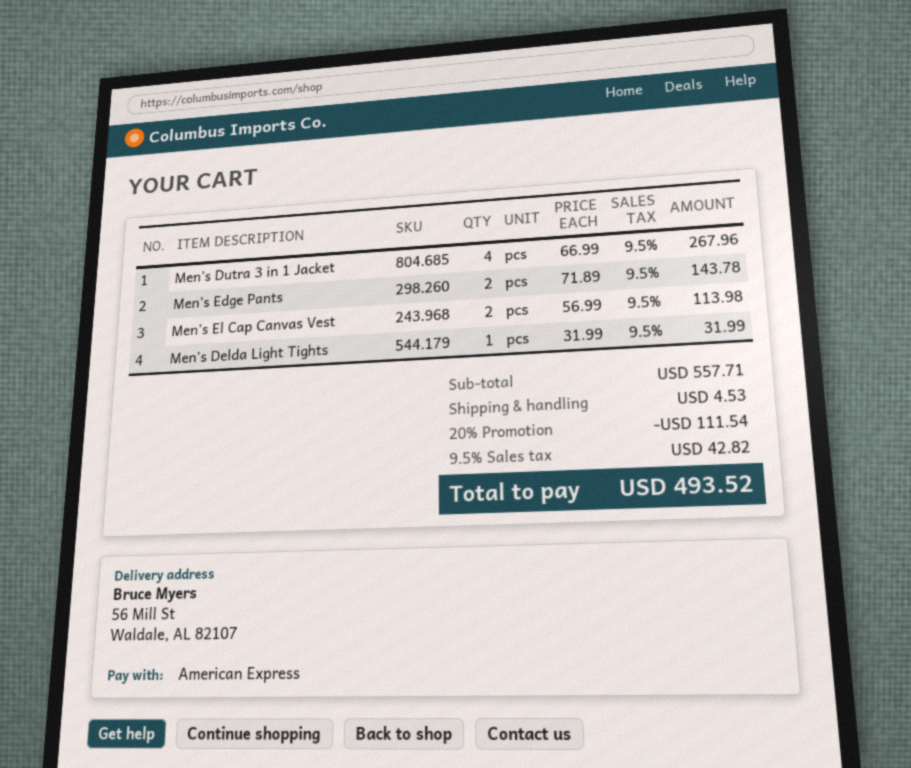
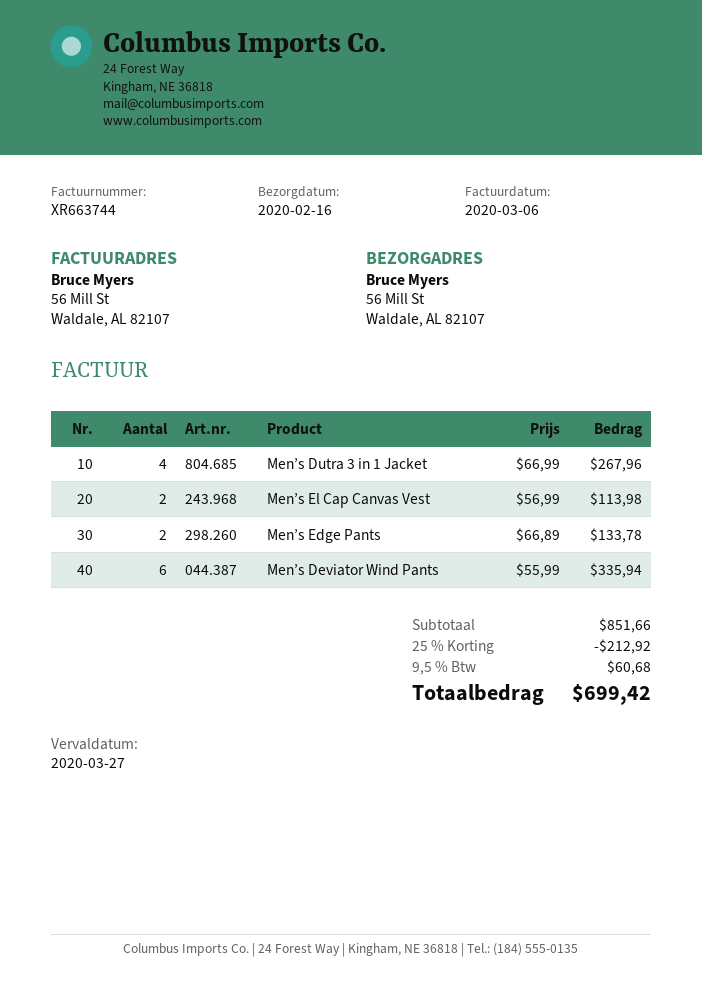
Men’s Edge Pants: 2 x 71.89 = 143.78 -> 2 x 66.89 = 133.78
Men’s Delda Light Tights: 1 x 31.99 = 31.99 -> none
Men’s Deviator Wind Pants: none -> 6 x 55.99 = 335.94
subtotal: 557.71 -> 851.66
discount: 20% = 111.54 -> 25% = 212.92
shipping: 4.53 -> none
tax: 9.5% = 42.82 -> 9.5% = 60.68
total: 493.52 -> 699.42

### [ASSIGNED TASK]
Which lines of the data contain the word "none"? Copy each one.

### [RESPONSE TO THE EXERCISE]
Men’s Delda Light Tights: 1 x 31.99 = 31.99 -> none
Men’s Deviator Wind Pants: none -> 6 x 55.99 = 335.94
shipping: 4.53 -> none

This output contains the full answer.